受験シーズンのインフルエンザ対策

1月から3月頃といえば受験のシーズン。今まさに最後のがんばりどころ、というお子様も多いことでしょう。

また、この時期はちょうどインフルエンザが猛威をふるう季節でもあります。受験生の皆さんやそのご家族にとっては、インフルエンザや新型ウイルスなどの感染症は重大な問題だと思います。
今年は新型ウイルスの話題ばかりが注目され、インフルエンザのニュースをあまり見かけません。なぜだろう、と思って調べてみたら、例年に比べて発生数が少なめでした。
国立感染症研究所のインフルエンザ流行レベルマップを見ますと、昨年の同時期などはトップレベルの警報で日本地図が真っ赤になるほどだったのですが、今年は注意報すら出ていない都道府県もあります。

国立感染症研究所 「インフルエンザ流行レベルマップ」
https://www.niid.go.jp/niid/ja/flu-map.html

それでも怖い、インフルエンザ

大規模な流行がないのはホッとする話ですが、そんな今年でもインフルエンザの感染者は新型ウイルスよりずっと多いのです。
実は、日本では毎年1000人~3000人以上の方がインフルエンザで亡くなっています。死亡に至るのは高齢者が中心とはいえ、少なくない数字です。若い人では、インフルエンザが異常行動を引き起こす例も目立ち、意識朦朧とした状態で歩き回って窓から落ちてしまったなどという悲惨なケースもありました。新型ウイルスと違って有効な薬はありますが、インフルエンザが怖い病気であることは間違いありません。

また、世界に目を向ければアメリカでは今年もインフルエンザが大流行していて、死者数も大変な規模になっています。ちなみにアメリカの場合は、日本とは保険制度が異なり治療費が高額になることが多いため、なかなか病院に行かず(行けず)重症化しやすいとも言われています。

Newsweek日本版
「感染者2200万人・死者1万人以上 アメリカ、爆発的「インフル猛威」のなぜ」(瀧口範子)
https://www.newsweekjapan.jp/stories/world/2020/02/220012000_1.php

正しい情報で病気を防ごう

大事な試験を控えていれば特に、インフルエンザにかからずに済む方法を知りたいですよね。
インターネット上にはさまざまな医療情報があふれていますが、残念ながら素人の思いつきや悪質なデマも多く混じっています。きちんとした研究の裏付けがあり、たくさんの治療効果が認められている「正しい予防法」を選びたいものです。といっても、専門知識がないと医学論文など読んでも理解は難しいので、信頼のおける情報元を選ぶのが早道かもしれません。
例えば、公的機関や大学が発信している情報は安心なことが多いと思われます。これらの情報には複数の専門家が必ず関わっていますので、極端に間違った道には進みにくいと考えられるからです。

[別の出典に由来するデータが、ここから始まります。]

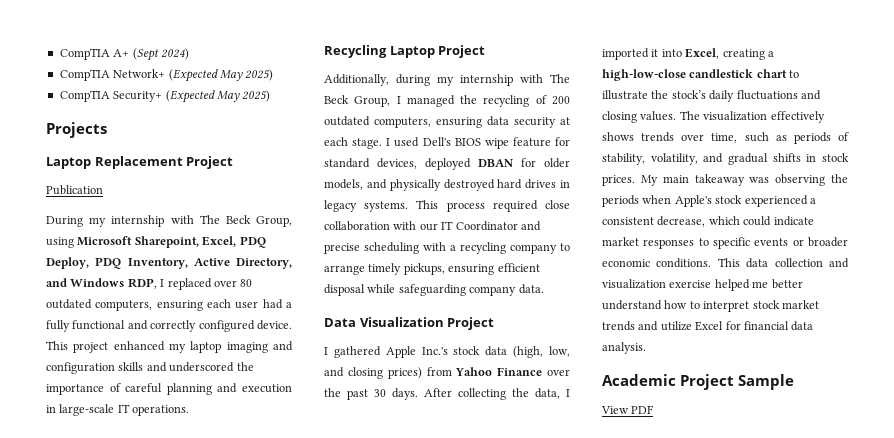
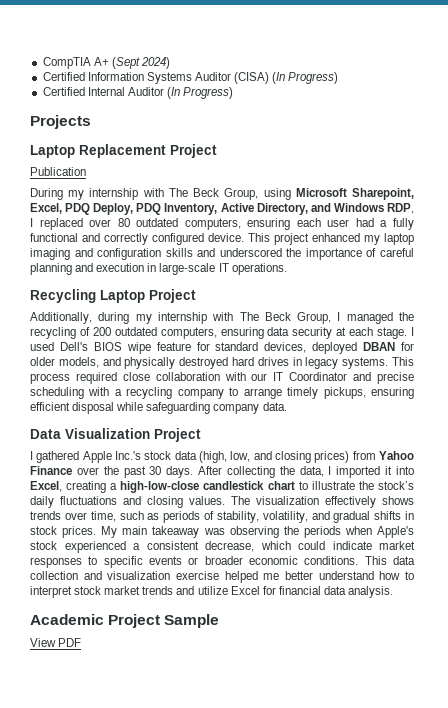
- CompTIA Network+ (Expected May 2025)
- CompTIA Security+ (Expected May 2025)
+ Certified Information Systems Auditor (CISA) (In Progress)
+ Certified Internal Auditor (In Progress)

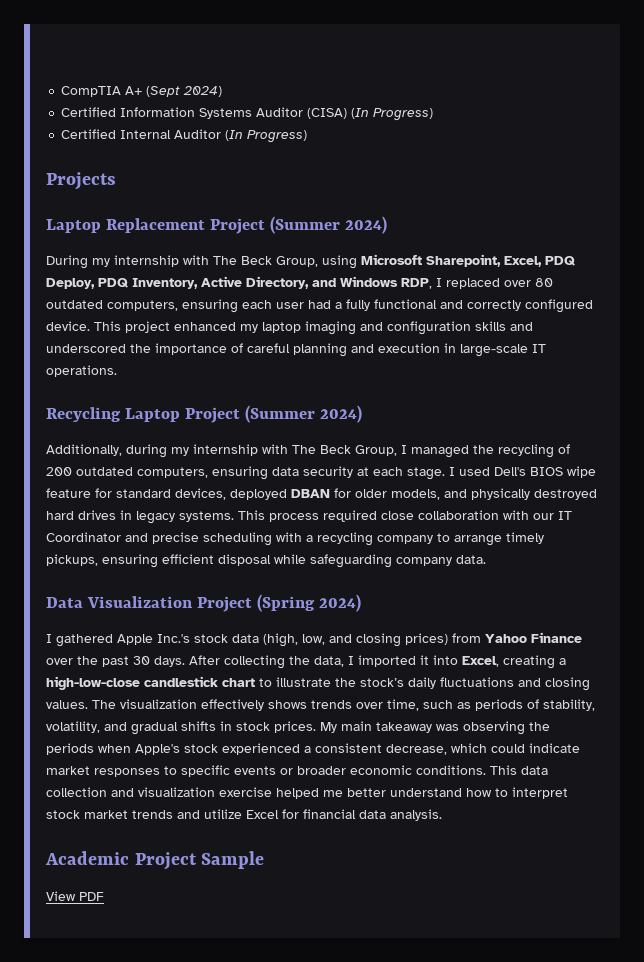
- Laptop Replacement Project
- Publication
+ Laptop Replacement Project (Summer 2024)
- Recycling Laptop Project
+ Recycling Laptop Project (Summer 2024)
- Data Visualization Project
+ Data Visualization Project (Spring 2024)

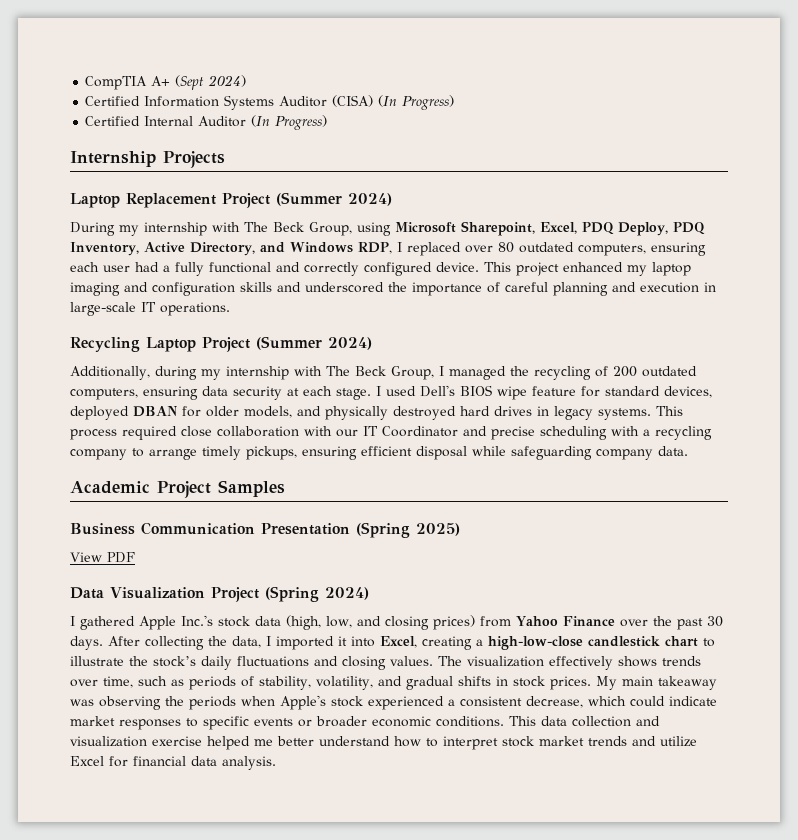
- Projects
+ Internship Projects
+ Academic Project Samples
+ Business Communication Presentation (Spring 2025)
+ View PDF
- Academic Project Sample
- View PDF

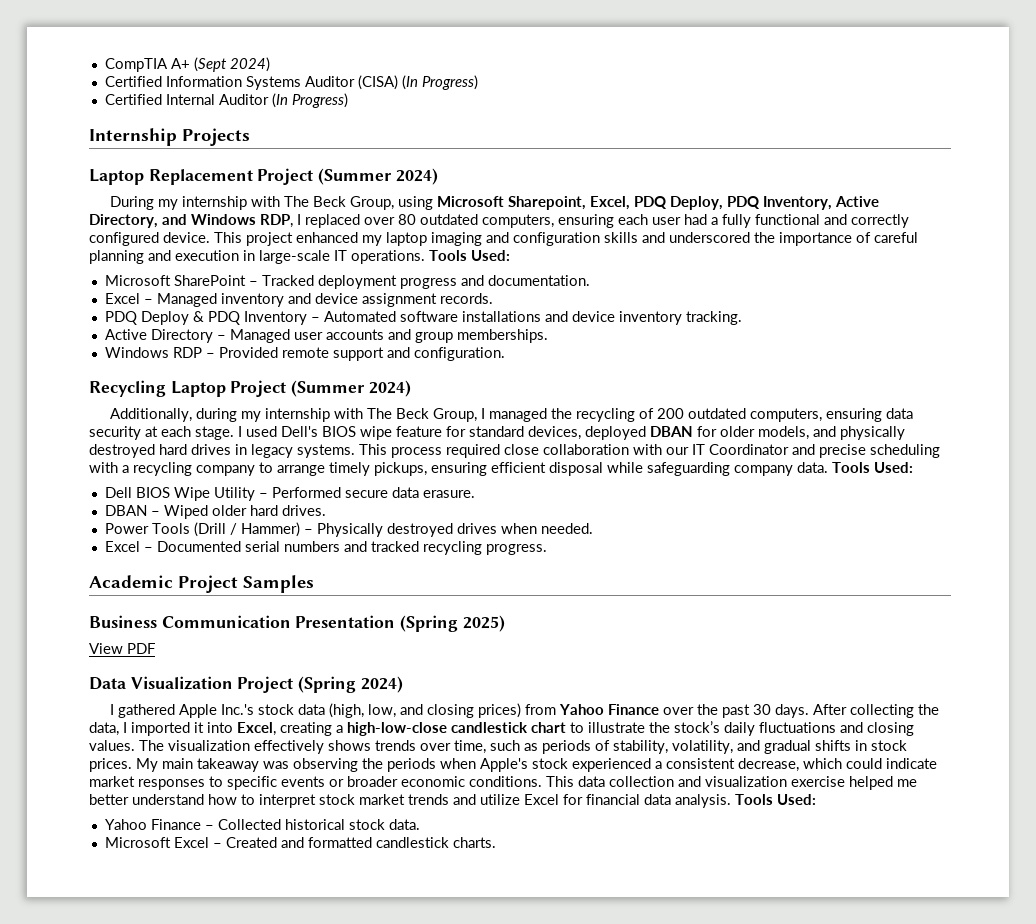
- This project enhanced my laptop imaging and configuration skills and underscored the importance of careful planning and execution in large-scale IT operations.
+ This project enhanced my laptop imaging and configuration skills and underscored the importance of careful planning and execution in large-scale IT operations. Tools Used:
+ Microsoft SharePoint – Tracked deployment progress and documentation.
+ Excel – Managed inventory and device assignment records.
+ PDQ Deploy & PDQ Inventory – Automated software installations and device inventory tracking.
+ Active Directory – Managed user accounts and group memberships.
+ Windows RDP – Provided remote support and configuration.
- This process required close collaboration with our IT Coordinator and precise scheduling with a recycling company to arrange timely pickups, ensuring efficient disposal while safeguarding company data.
+ This process required close collaboration with our IT Coordinator and precise scheduling with a recycling company to arrange timely pickups, ensuring efficient disposal while safeguarding company data. Tools Used:
+ Dell BIOS Wipe Utility – Performed secure data erasure.
+ DBAN – Wiped older hard drives.
+ Power Tools (Drill / Hammer) – Physically destroyed drives when needed.
+ Excel – Documented serial numbers and tracked recycling progress.
- This data collection and visualization exercise helped me better understand how to interpret stock market trends and utilize Excel for financial data analysis.
+ This data collection and visualization exercise helped me better understand how to interpret stock market trends and utilize Excel for financial data analysis. Tools Used:
+ Yahoo Finance – Collected historical stock data.
+ Microsoft Excel – Created and formatted candlestick charts.

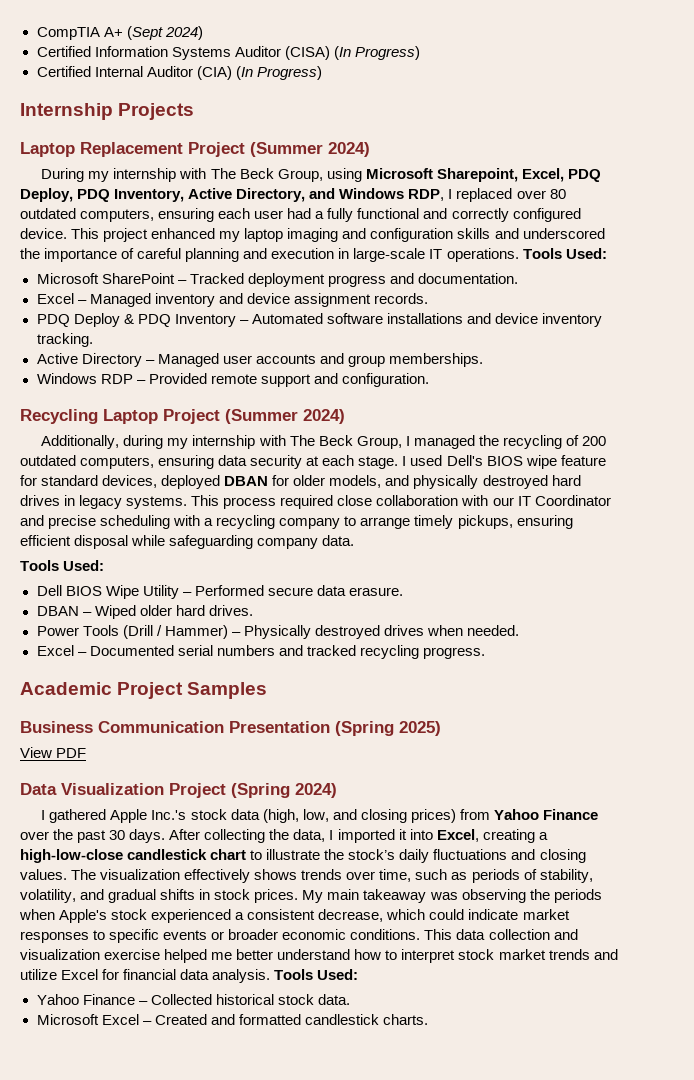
- Certified Internal Auditor (In Progress)
+ Certified Internal Auditor (CIA) (In Progress)
- This process required close collaboration with our IT Coordinator and precise scheduling with a recycling company to arrange timely pickups, ensuring efficient disposal while safeguarding company data. Tools Used:
+ This process required close collaboration with our IT Coordinator and precise scheduling with a recycling company to arrange timely pickups, ensuring efficient disposal while safeguarding company data.
+ Tools Used:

厚生労働省 インフルエンザQ&A(https://www.mhlw.go.jp/bunya/kenkou/kekkaku-kansenshou01/qa.html)には、次のような予防法が書かれています。

(1)予防接種を打つ
(2)手洗いをする
(3)湿度を保つ(50~60%)
(4)栄養を摂る
(5)人混みを避ける、不織布のマスクを着用する

きわめて普通な感じですが、医療関係者は口を揃えて「感染防止には手を洗え」と言います。ウイルスや菌がもっとも付着しやすい手指を清潔にするのは、体内に悪いものを取り込まないために有効な方法なのです。
今年、インフルエンザの発生が少なかったのは、新型ウイルス対策で手を洗ったりマスクをしたりする人が増えたから、という説もあるようです。

受験生の皆さん、予防接種はすでにされていることと思いますが、しっかり食べて、手を洗い、マスクを上手に使って、どうぞご無事で試験を乗り切ってください。